**WORK REQUIRED:** Take the entries below and reproduce exactly the portion that begins at the line containing "none -> <div>交工验收证书</div>" and ends at the line containing "margin-top: 12px ->", keeping both ends, dropping pictures, and adding nothing else.
── SUPPLIED ENTRIES ──
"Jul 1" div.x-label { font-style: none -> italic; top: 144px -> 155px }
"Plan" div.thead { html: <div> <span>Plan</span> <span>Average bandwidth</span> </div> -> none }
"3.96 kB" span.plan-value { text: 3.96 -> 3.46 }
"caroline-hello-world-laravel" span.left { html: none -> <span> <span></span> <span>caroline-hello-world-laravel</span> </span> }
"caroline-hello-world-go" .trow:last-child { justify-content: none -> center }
───
── SUPPLIED ENTRIES ──
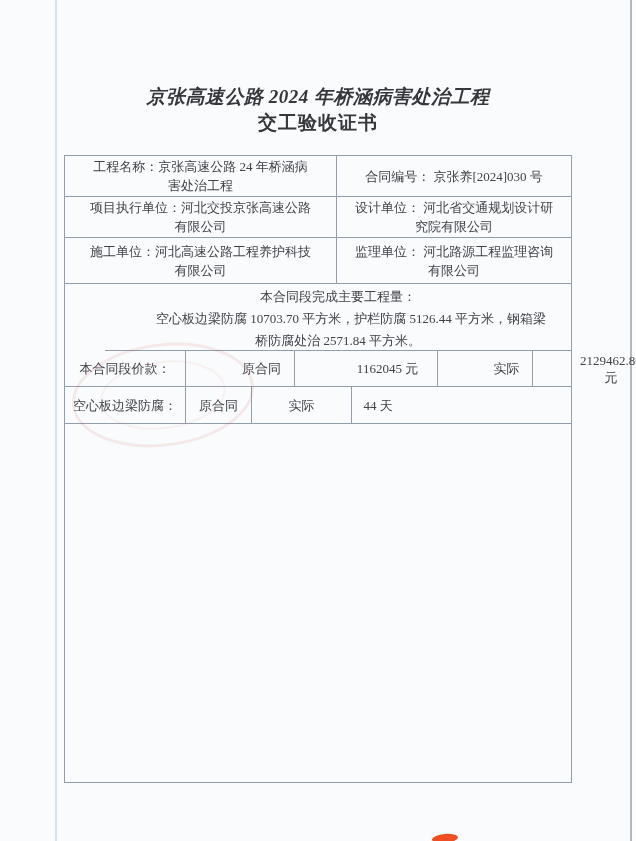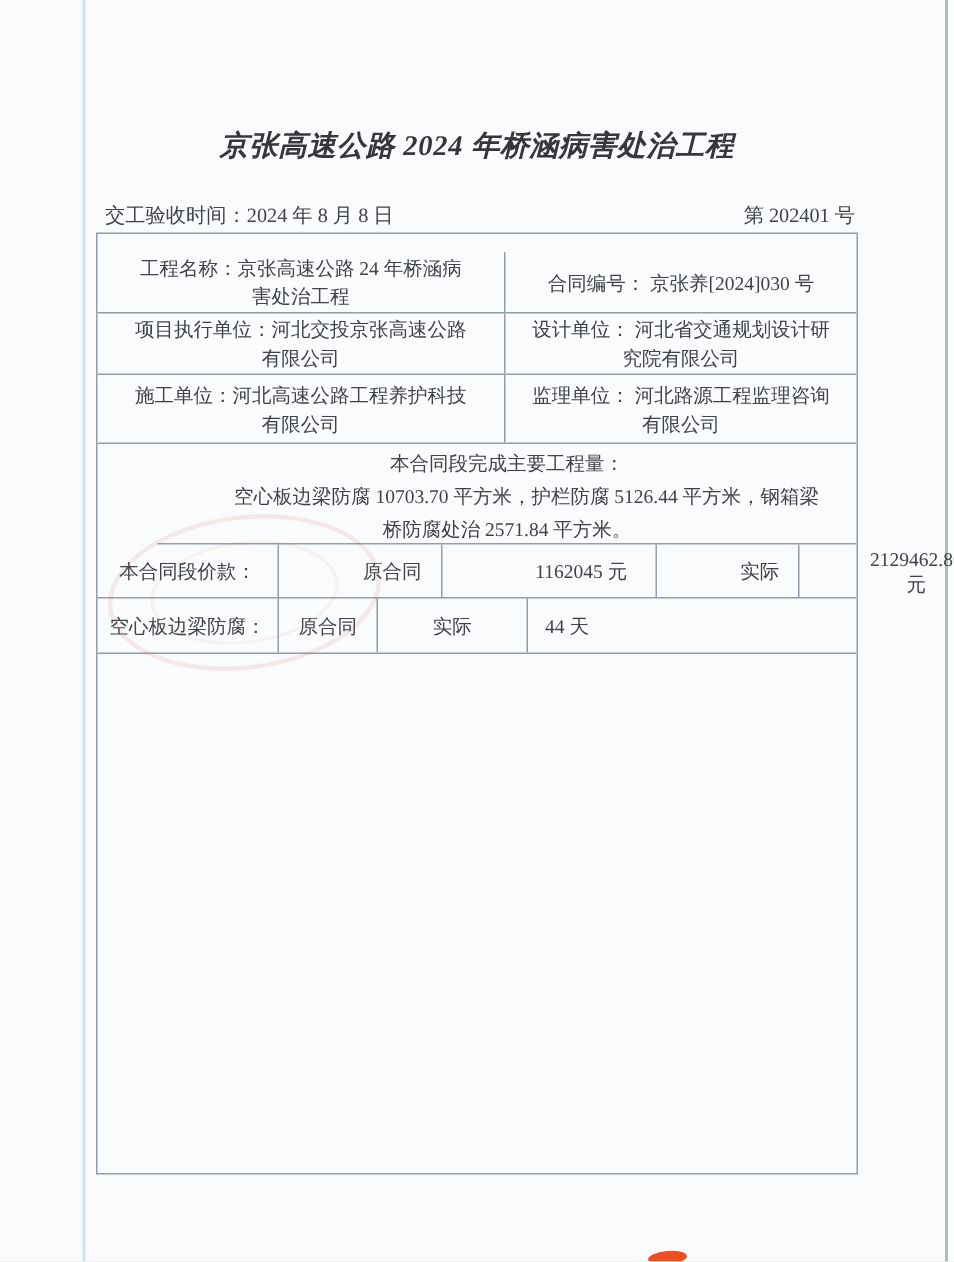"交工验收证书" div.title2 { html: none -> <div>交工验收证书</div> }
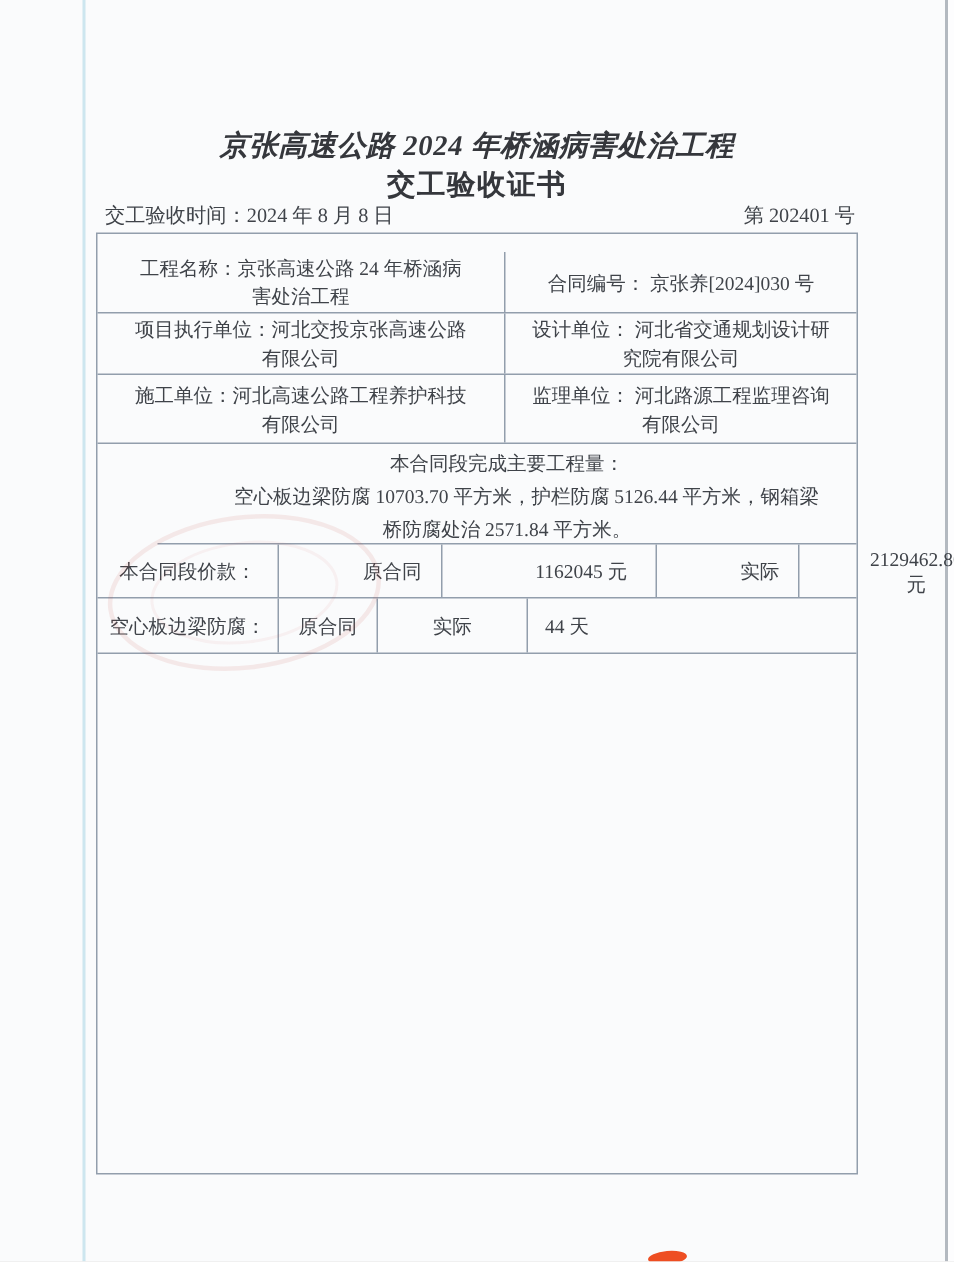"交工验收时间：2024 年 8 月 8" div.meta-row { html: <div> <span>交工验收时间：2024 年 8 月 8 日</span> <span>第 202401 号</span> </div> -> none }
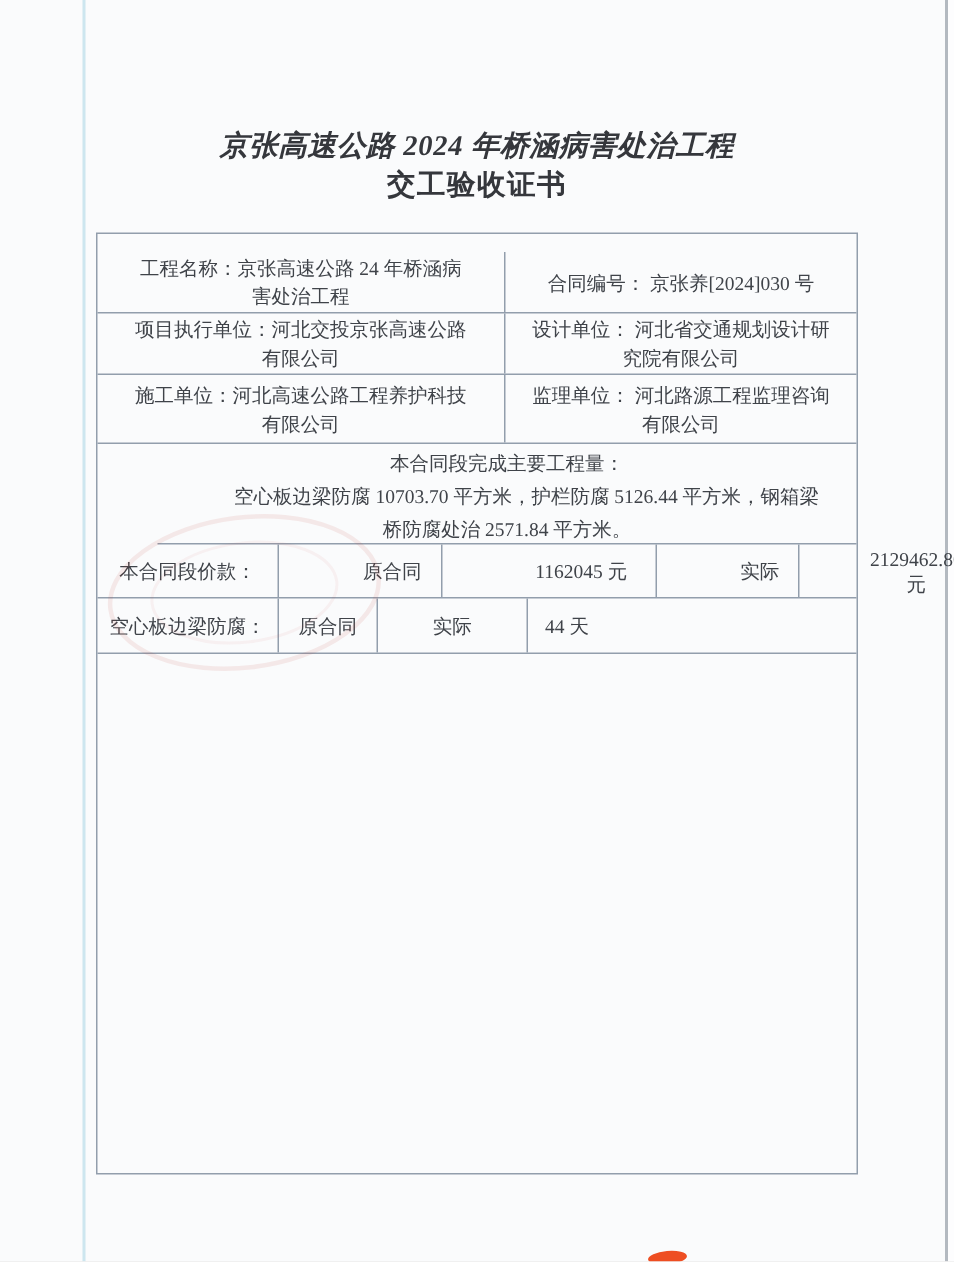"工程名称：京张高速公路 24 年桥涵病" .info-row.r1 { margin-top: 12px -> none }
───
**SOLUTION:**
"交工验收证书" div.title2 { html: none -> <div>交工验收证书</div> }
"交工验收时间：2024 年 8 月 8" div.meta-row { html: <div> <span>交工验收时间：2024 年 8 月 8 日</span> <span>第 202401 号</span> </div> -> none }
"工程名称：京张高速公路 24 年桥涵病" .info-row.r1 { margin-top: 12px -> none }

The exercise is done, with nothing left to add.